Nor is the Court impressed with the deterrence rationale, finding it inconceivable that an unlicensed driver who is not deterred by the prospect of being involved in a traffic violation or other incident requiring him to produce a license would be deterred by the possibility of being subjected to a spot check. The Court arrives at its conclusion without the benefit of a shred of empirical data in this record suggesting that a system of random spot checks would fail to deter violators. In the absence of such evidence, the State's determination that random stops would serve a deterrence function should stand.

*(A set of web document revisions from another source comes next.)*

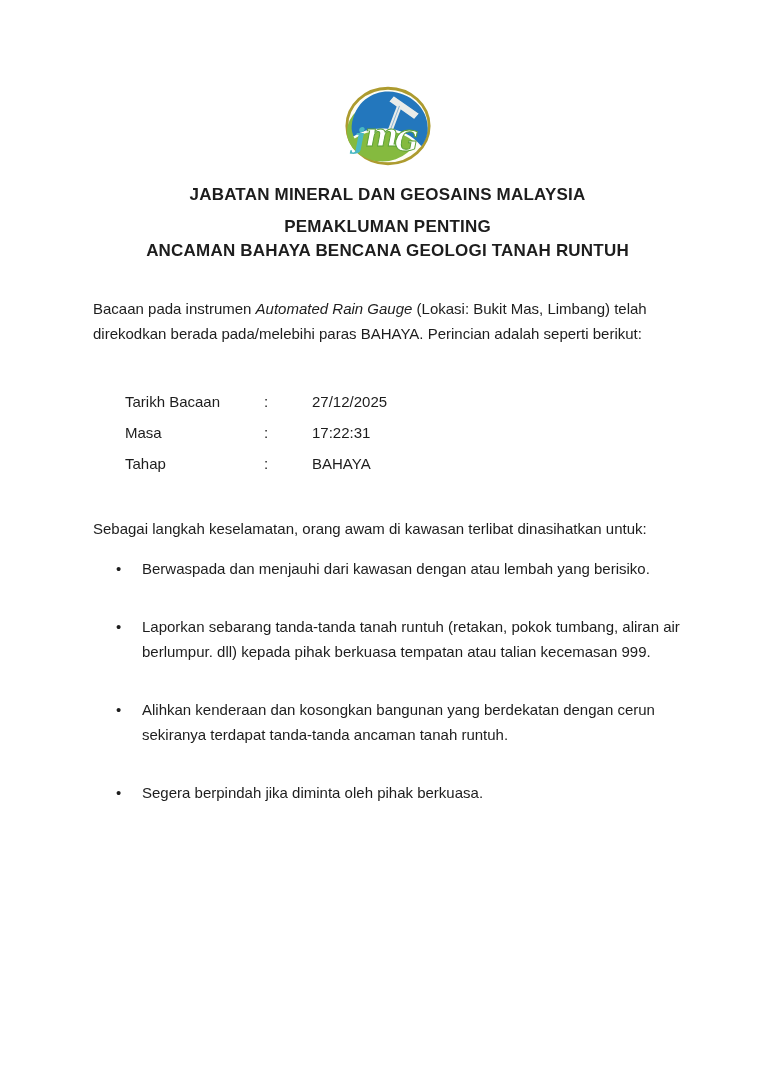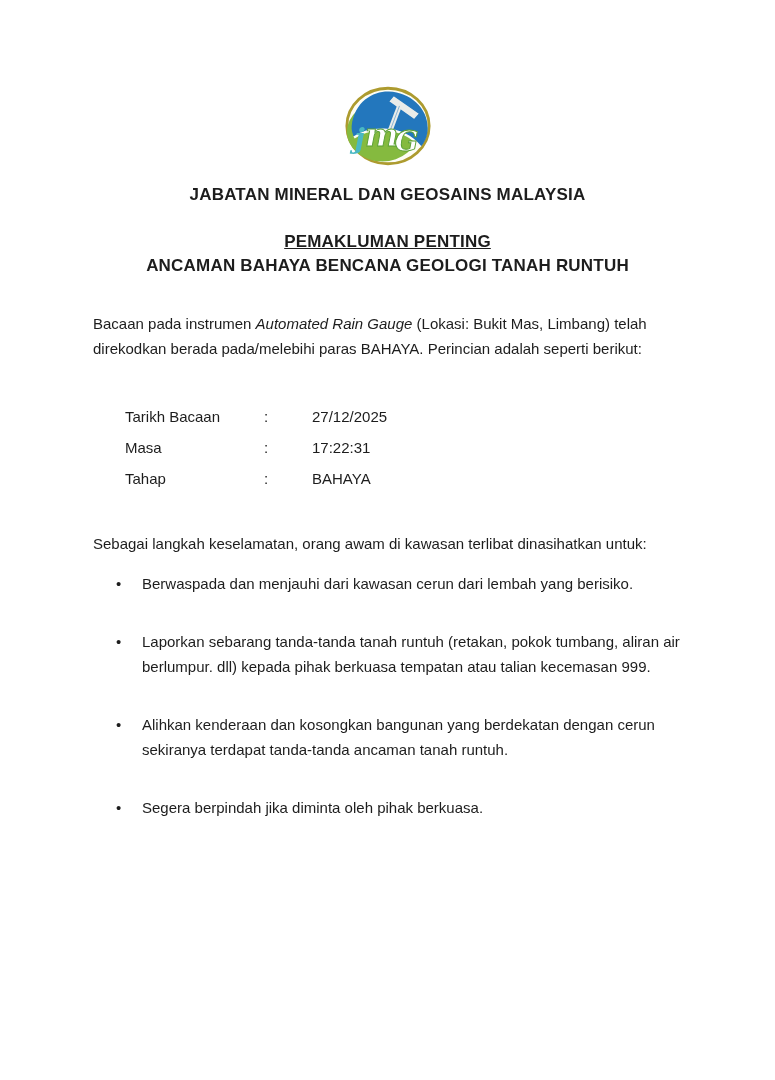--- a/index.html
+++ b/index.html
@@ -23,21 +23,21 @@
   .logo-wrap svg { display: inline-block; }
 
   .heading {
     text-align: center;
     font-weight: bold;
     font-size: 17px;
     line-height: 16px;
     letter-spacing: 0.2px;
   }
   .h-org     { margin-top: 21px; }
-  .h-notice  { margin-top: 31px; text-decoration: underline; }
+  .h-notice  { margin-top: 16px; }
   .h-subject { margin-top: 8px; }
 
   .body-text {
     font-size: 15px;
     line-height: 25px;
   }
   .intro { margin-top: 37px; }
   .italic { font-style: italic; text-align: right; }
   .bold { font-weight: normal; }
 
@@ -114,21 +114,21 @@
       <div class="detail-row">
         <span class="detail-label">Tahap</span><span class="detail-sep">:</span><span class="detail-value bold">BAHAYA</span>
       </div>
     </div>
 
     <p class="body-text advisory-lead">Sebagai langkah keselamatan, orang awam di kawasan terlibat dinasihatkan untuk:</p>
 
     <ul class="bullet-list">
       <li class="bullet-item">
         <span class="bullet-marker">•</span>
-        <span class="bullet-text">Berwaspada dan menjauhi dari kawasan cerun dari lembah yang berisiko.</span>
+        <span class="bullet-text">Berwaspada dan menjauhi dari kawasan dengan atau lembah yang berisiko.</span>
       </li>
       <li class="bullet-item">
         <span class="bullet-marker">•</span>
         <span class="bullet-text">Laporkan sebarang tanda-tanda tanah runtuh (retakan, pokok tumbang, aliran air berlumpur. dll) kepada pihak berkuasa tempatan atau talian kecemasan 999.</span>
       </li>
       <li class="bullet-item">
         <span class="bullet-marker">•</span>
         <span class="bullet-text">Alihkan kenderaan dan kosongkan bangunan yang berdekatan dengan cerun sekiranya terdapat tanda-tanda ancaman tanah runtuh.</span>
       </li>
       <li class="bullet-item">

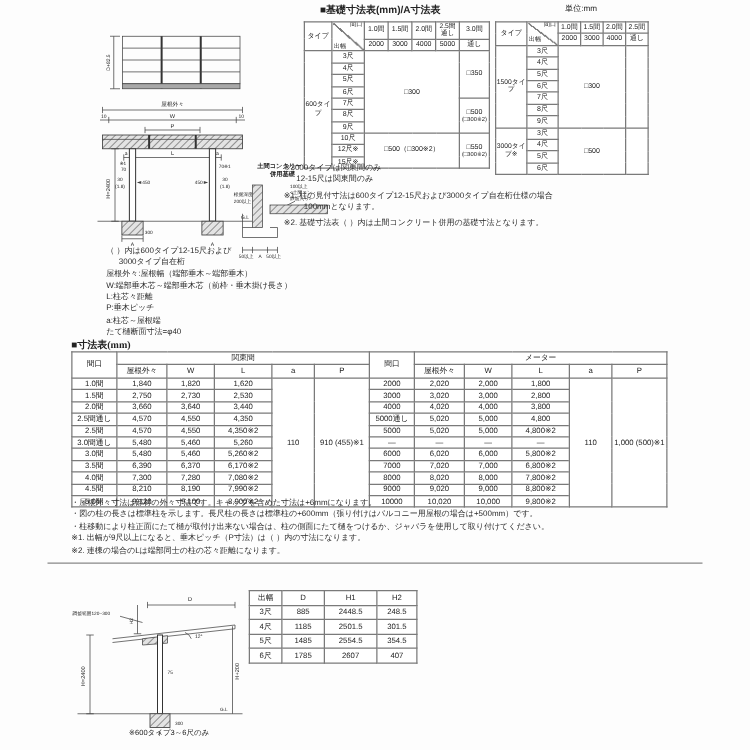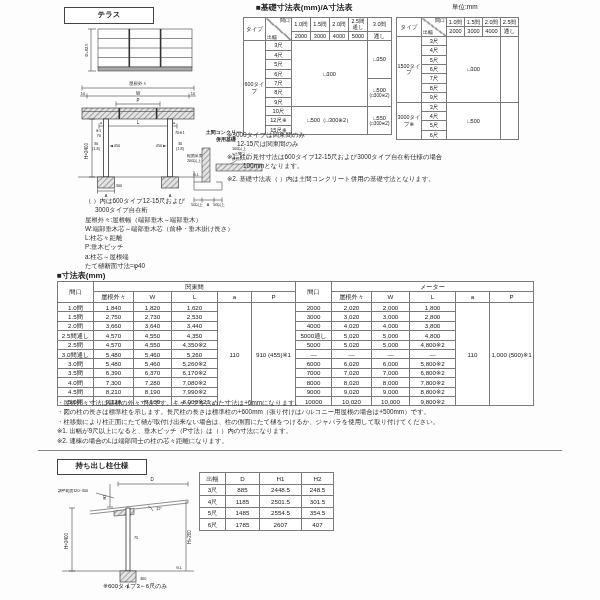--- a/index.html
+++ b/index.html
@@ -37,23 +37,20 @@
   .lnb{stroke:#333;stroke-width:1.6;fill:none;}
   .t5{font-size:5px;}.t45{font-size:4.5px;}.t4{font-size:4px;}.t38{font-size:3.8px;}
   .divider{background:#888;height:1px;}
   .sidenote{font-size:6px;white-space:nowrap;}
 </style>
 </head>
 <body>
 
 <div id="page">
 
-  <div class="abs box-label" style="left:64px;top:7px;width:88px;height:15px;">
-    <span>テラス</span>
-  </div>
 
   <svg class="abs" style="left:84px;top:25px;" width="112" height="52" viewBox="0 0 112 52">
     <defs>
       <pattern id="hatch" width="4" height="4" patternUnits="userSpaceOnUse" patternTransform="rotate(45)">
         <rect width="4" height="4" fill="#e3e3e3"></rect>
         <line x1="0" y1="0" x2="0" y2="4" stroke="#666" stroke-width="1.1"></line>
       </pattern>
     </defs>
     <line class="ln" x1="7" y1="4" x2="7" y2="46"></line>
     <line class="ln" x1="4" y1="4" x2="12" y2="4"></line>
@@ -306,21 +303,21 @@
     <div>（ ）内は600タイプ12-15尺および</div>
     <div class="ind1">3000タイプ自在桁</div>
     <div>屋根外々:屋根幅（端部垂木～端部垂木）</div>
     <div>W:端部垂木芯～端部垂木芯（前枠・垂木掛け長さ）</div>
     <div>L:柱芯々距離</div>
     <div>P:垂木ピッチ</div>
     <div>a:柱芯～屋根端</div>
     <div>たて樋断面寸法=φ40</div>
   </div>
 
-  <div class="abs sec-title" style="left:57px;top:270px;">■寸法表(mm)</div>
+  <div class="abs sec-title" style="left:57px;top:270px;font-family:Liberation Serif, serif;">■寸法表(mm)</div>
 
   <table class="spec dtable" style="left:57px;top:281px;width:476px;">
     <colgroup>
       <col style="width:36px">
         <col style="width:40px">
         <col style="width:38px">
         <col style="width:46px">
         <col style="width:34px">
         <col style="width:44px">
       <col style="width:36px">
@@ -473,23 +470,20 @@
   <div class="abs note-block" style="left:57px;top:398px;">
     <div>・屋根外々寸法は部材の外々寸法です。キャップを含めた寸法は+6mmになります。</div>
     <div>・図の柱の長さは標準柱を示します。長尺柱の長さは標準柱の+600mm（張り付けはバルコニー用屋根の場合は+500mm）です。</div>
     <div>・柱移動により柱正面にたて樋が取付け出来ない場合は、柱の側面にたて樋をつけるか、ジャバラを使用して取り付けてください。</div>
     <div>※1. 出幅が9尺以上になると、垂木ピッチ（P寸法）は（ ）内の寸法になります。</div>
     <div>※2. 連棟の場合のLは端部同士の柱の芯々距離になります。</div>
   </div>
 
   <div class="abs divider" style="left:38px;top:450px;width:524px;"></div>
 
-  <div class="abs box-label" style="left:57px;top:459px;width:88px;height:14px;line-height:12px;">
-    <span>持ち出し柱仕様</span>
-  </div>
 
   <svg class="abs" style="left:56px;top:475px;" width="140" height="114" viewBox="0 0 140 114">
     <text class="t45" x="96" y="6" text-anchor="middle">D</text>
     <line class="ln" x1="62" y1="9" x2="132" y2="9"></line>
     <line class="ln" x1="62" y1="6.5" x2="62" y2="11.5"></line>
       <line class="ln" x1="132" y1="6.5" x2="132" y2="11.5"></line>
     <text class="t38" x="2" y="17">調整範囲120~300</text>
     <line class="ln" x1="40" y1="18" x2="58" y2="23"></line>
     <line class="ln" x1="54" y1="9" x2="54" y2="32"></line>
     <line class="ln" x1="51" y1="32" x2="57" y2="32"></line>

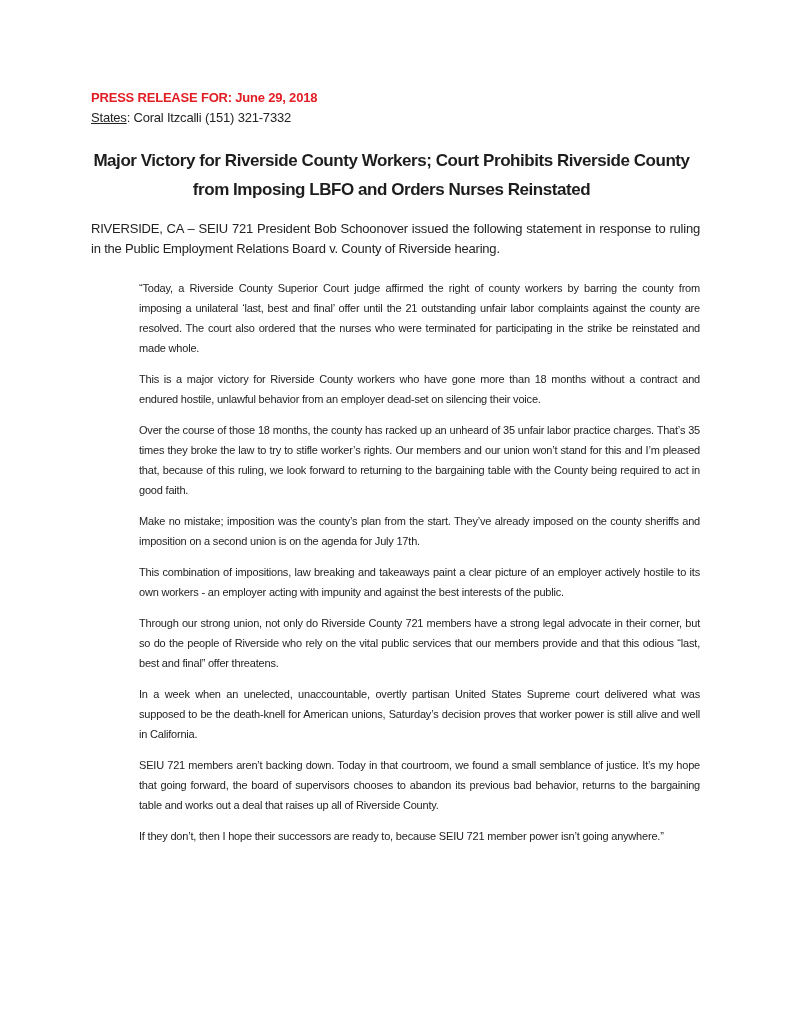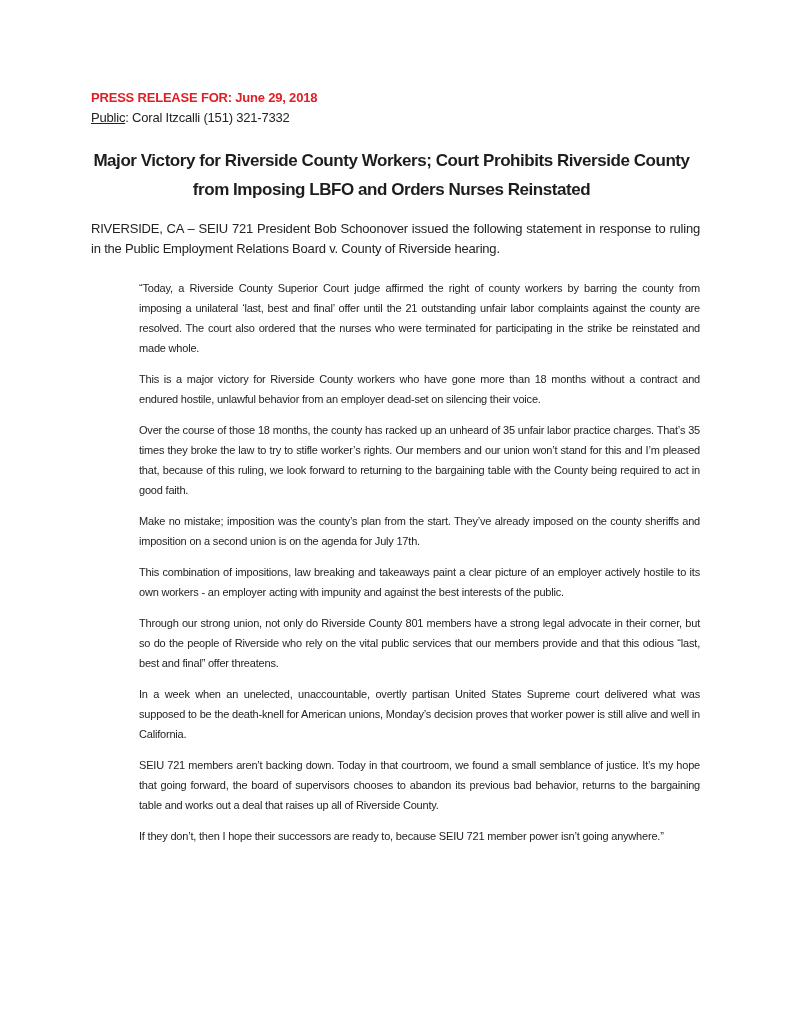--- a/index.html
+++ b/index.html
@@ -56,34 +56,34 @@
     letter-spacing: -0.2px;
   }
 </style>
 </head>
 <body>
 
 <div class="page">
 
   <p class="meta-line press-line">PRESS RELEASE FOR: June 29, 2018</p>
 
-  <p class="meta-line"><span class="contact-label">Public</span><span>: Coral Itzcalli (151) 321-7332</span></p>
+  <p class="meta-line"><span class="contact-label">States</span><span>: Coral Itzcalli (151) 321-7332</span></p>
 
   <h1 class="doc-title">Major Victory for Riverside County Workers; Court Prohibits Riverside County from Imposing LBFO and Orders Nurses Reinstated</h1>
 
   <p class="intro-para">RIVERSIDE, CA – SEIU 721 President Bob Schoonover issued the following statement in response to ruling in the Public Employment Relations Board v. County of Riverside hearing.</p>
 
   <div id="statement-body">
 
   <p class="quote-para">“Today, a Riverside County Superior Court judge affirmed the right of county workers by barring the county from imposing a unilateral ‘last, best and final’ offer until the 21 outstanding unfair labor complaints against the county are resolved. The court also ordered that the nurses who were terminated for participating in the strike be reinstated and made whole.</p>
       <p class="quote-para">This is a major victory for Riverside County workers who have gone more than 18 months without a contract and endured hostile, unlawful behavior from an employer dead-set on silencing their voice.</p>
       <p class="quote-para">Over the course of those 18 months, the county has racked up an unheard of 35 unfair labor practice charges. That’s 35 times they broke the law to try to stifle worker’s rights. Our members and our union won’t stand for this and I’m pleased that, because of this ruling, we look forward to returning to the bargaining table with the County being required to act in good faith.</p>
       <p class="quote-para">Make no mistake; imposition was the county’s plan from the start. They’ve already imposed on the county sheriffs and imposition on a second union is on the agenda for July 17th.</p>
       <p class="quote-para">This combination of impositions, law breaking and takeaways paint a clear picture of an employer actively hostile to its own workers - an employer acting with impunity and against the best interests of the public.</p>
-      <p class="quote-para">Through our strong union, not only do Riverside County 801 members have a strong legal advocate in their corner, but so do the people of Riverside who rely on the vital public services that our members provide and that this odious “last, best and final” offer threatens.</p>
-      <p class="quote-para">In a week when an unelected, unaccountable, overtly partisan United States Supreme court delivered what was supposed to be the death-knell for American unions, Monday’s decision proves that worker power is still alive and well in California.</p>
+      <p class="quote-para">Through our strong union, not only do Riverside County 721 members have a strong legal advocate in their corner, but so do the people of Riverside who rely on the vital public services that our members provide and that this odious “last, best and final” offer threatens.</p>
+      <p class="quote-para">In a week when an unelected, unaccountable, overtly partisan United States Supreme court delivered what was supposed to be the death-knell for American unions, Saturday’s decision proves that worker power is still alive and well in California.</p>
       <p class="quote-para">SEIU 721 members aren’t backing down. Today in that courtroom, we found a small semblance of justice. It’s my hope that going forward, the board of supervisors chooses to abandon its previous bad behavior, returns to the bargaining table and works out a deal that raises up all of Riverside County.</p>
       <p class="quote-para">If they don’t, then I hope their successors are ready to, because SEIU 721 member power isn’t going anywhere.”</p>
     </div>
 
   <p class="end-mark">###</p>
 
 </div>
 
 </body></html>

On the other side of the balance, the Court advances only the most diaphanous of citizen interests. Indeed, the Court does not say that these interests can never be infringed by the State, just that the State must infringe them en masse, rather than citizen by citizen. To comply with the Fourth Amendment, the State need only subject all citizens to the same "anxiety" and "inconvenien[ce]" to which it now subjects only a few. [p667]
For constitutional purposes, the action of an individual law enforcement officer is the action of the State itself, e.g., Ex parte Virginia, 100 U.S. 339, 346-347 (1880), and state acts are accompanied by a presumption of validity until shown otherwise. See, e.g., McDonald v. Board of Election, 394 U.S. 802 (1969). Although a system of discretionary stops could conceivably be abused, the record before us contains no showing that such abuse is probable or even likely. Nor is there evidence in the record that a system of random license checks would fail adequately to further the State's interest in deterring and apprehending violators. Nevertheless, the Court concludes "[o]n the record before us" that the random spot check is not "a sufficiently productive mechanism to justify the intrusion upon Fourth Amendment interests which such stops entail." Ante at 659. I think that the Court's approach reverses the presumption of constitutionality accorded acts of the States. The burden is not upon the State to demonstrate that its procedures are consistent with the Fourth Amendment, but upon respondent to demonstrate that they are not. "On this record," respondent has failed to make such a demonstration.
Neither the Court's opinion nor the opinion of the Supreme Court of Delaware suggests that the random stop made in this case was carried out in a manner inconsistent with the Equal Protection Clause of the Fourteenth Amendment. Absent an equal protection violation, the fact that random stops may entail "a possibly unsettling show of authority," ante at 657, and "may create substantial anxiety," ibid., seems an insufficient basis to distinguish for Fourth Amendment purposes between a roadblock stopping all cars and the random stop at issue here. Accordingly, I would reverse the judgment of the Supreme Court of Delaware.
* Indeed, this distinction was expressly recognized in United States v. Brignoni-Ponce, 422 U.S. 873, 883 n. 8 (1975):
Our decision in this case takes into account the special function of the Border Patrol, the importance of the governmental interests in policing the border area, the character of roving patrol stops, and the availability of alternatives to random stops unsupported by reasonable suspicion. Border Patrol agents have no part in enforcing laws that regulate highway use, and their activities have nothing to do with an inquiry whether motorists and their vehicles are entitled, by virtue of compliance with laws governing highway usage, to be upon the public highways. Our decision thus does not imply that state and local enforcement agencies are without power to conduct such limited stops as are necessary to enforce laws regarding drivers' licenses, vehicle registration, truck weights, and similar matters.